List all computed tables in a datastore.
qualytics computed-tables list --datastore DATASTORE_ID| Option | Type | Description | Required |
|---|---|---|---|
--datastore |
INTEGER | Datastore ID to list computed tables from | Yes |
Example output:
┏━━━━━━┳━━━━━━━━━━━━━━━━━━━━┓
┃ ID ┃ Name ┃
┡━━━━━━╇━━━━━━━━━━━━━━━━━━━━┩
│ 101 │ ct_CHK001 │
│ 102 │ ct_CHK002 │
│ 103 │ ct_CHK003 │
└──────┴────────────────────┘
Total: 3 computed tables
Preview computed table definitions from a file without importing.
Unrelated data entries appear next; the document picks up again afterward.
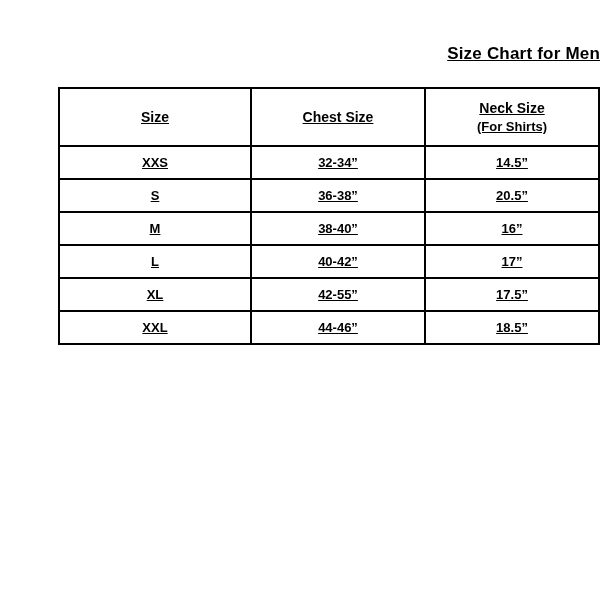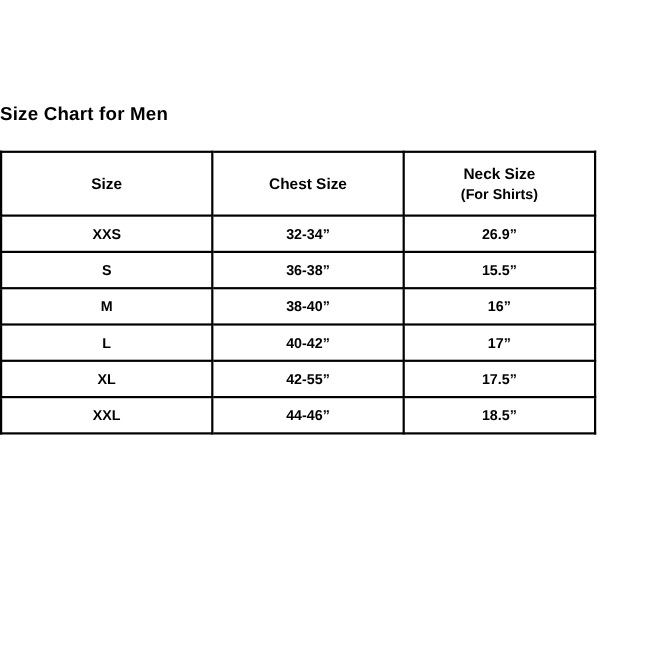--- a/index.html
+++ b/index.html
@@ -20,8 +20,9 @@
     box-sizing: border-box;
     display: flex;
     flex-direction: column;
-    align-items: flex-start;
-    padding-top: 94px;
+    align-items: flex-end;
+    padding-top: 44px;
+    text-decoration: underline;
   }
   .chart-title {
     font-size: 17px;

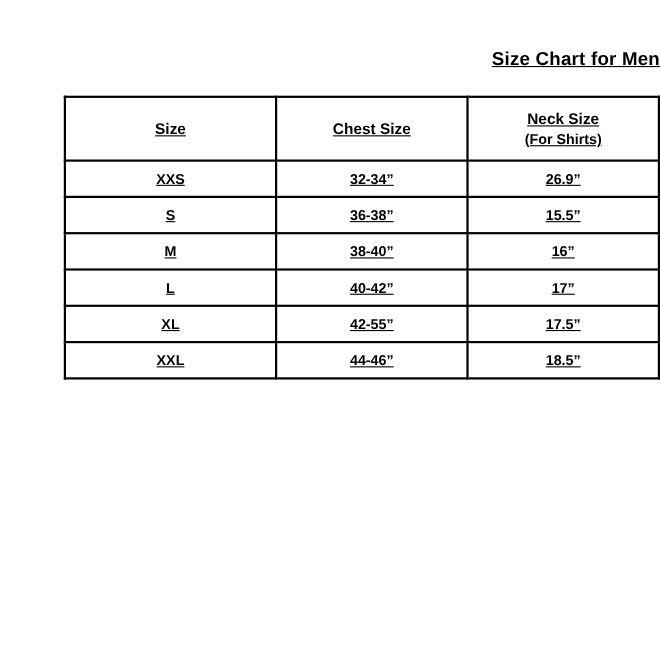--- a/index.html
+++ b/index.html
@@ -96,7 +96,7 @@
       <tr>
         <td>XXS</td>
         <td>32-34”</td>
-        <td>26.9”</td>
+        <td>14.5”</td>
       </tr>
       <tr>
         <td>S</td>

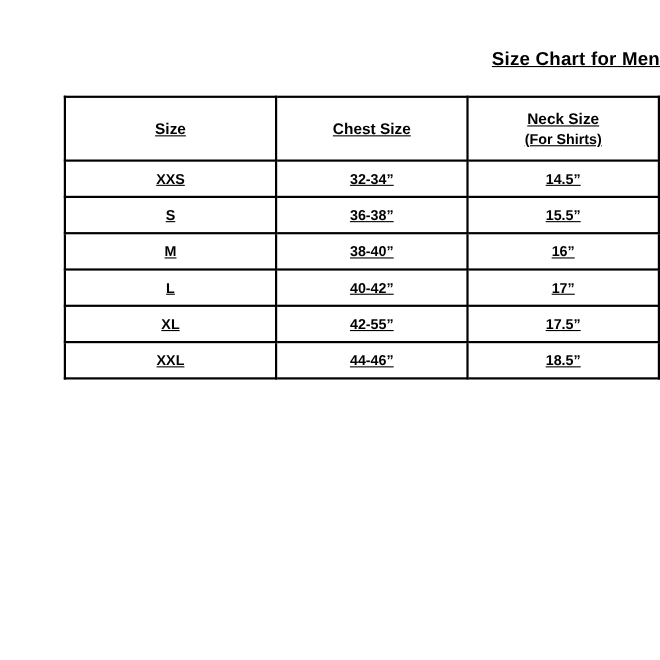--- a/index.html
+++ b/index.html
@@ -101,7 +101,7 @@
       <tr>
         <td>S</td>
         <td>36-38”</td>
-        <td>15.5”</td>
+        <td>20.5”</td>
       </tr>
       <tr>
         <td>M</td>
Useful for validating your input file before import.
qualytics computed-tables preview --input FILE_PATH [OPTIONS]| Option | Type | Description | Default |
|---|---|---|---|
--input |
TEXT | Input file path (.xlsx, .csv, or .txt) | Required |
--delimiter |
TEXT | Delimiter for CSV/TXT files | , for CSV, \t for TXT |
--limit |
INTEGER | Number of records to preview | 5 |
--prefix |
TEXT | Prefix to show for computed table names | ct_ |
Example:
qualytics computed-tables preview --input checks.xlsx --limit 3Example output:
Reading definitions from: checks.xlsx
Found 5 records in the file.
Preview of first 3 records:
Record 1:
Computed Table Name: ct_CHK001
Description: Detect orders with negative totals
Query: SELECT * FROM sales_orders WHERE total_amount < 0
Record 2:
Computed Table Name: ct_CHK002
Description: Find customers without email
Query: SELECT * FROM customer_master WHERE email IS NULL...
Record 3:
Computed Table Name: ct_CHK003
Description: Identify duplicate invoices
Query: SELECT invoice_no, COUNT(*) FROM invoices GROUP B...
... and 2 more records
This project uses modern Python tooling with uv for dependency management and ruff for linting and formatting.
- Python 3.9 or higher
- uv (recommended) or pip
-
Install uv (if not already installed):
curl -LsSf https://astral.sh/uv/install.sh | sh -
Clone the repository:
git clone https://github.com/Qualytics/qualytics-cli.git cd qualytics-cli -
Install dependencies:
uv sync
-
Install pre-commit hooks (optional but recommended):
uv run pre-commit install
# Install/update dependencies
uv sync
# Run the CLI in development mode
uv run qualytics --help
# Run linting checks
uv run ruff check qualytics/
# Auto-fix linting issues
uv run ruff check qualytics/ --fix
# Format code
uv run ruff format qualytics/
# Run all pre-commit hooks (includes linting, formatting, and Python 3.9+ upgrades)
uv run pre-commit run --all-files
# Build the package
uv build
# Run tests (if available)
uv run pytest
# Bump version (patch/minor/major)
bump2version patch # 0.1.19 -> 0.1.20
bump2version minor # 0.1.19 -> 0.2.0
bump2version major # 0.1.19 -> 1.0.0This project enforces:
- Python 3.9+ minimum version
- Ruff for linting and formatting (88 character line length)
- pyupgrade for automatic Python syntax modernization
- Pre-commit hooks for automated quality checks
qualytics-cli/
├── qualytics/ # Main package
│ ├── __init__.py
│ └── qualytics.py # CLI implementation
├── pyproject.toml # Project configuration & dependencies
└── .pre-commit-config.yaml # Pre-commit hooks configuration
- Create a new branch for your feature/fix
- Make your changes
- Run
uv run ruff check qualytics/anduv run ruff format qualytics/ - Run
uv run pre-commit run --all-filesto ensure all checks pass - Commit your changes (pre-commit hooks will run automatically if installed)
- Submit a pull request
MIT License - see LICENSE file for details.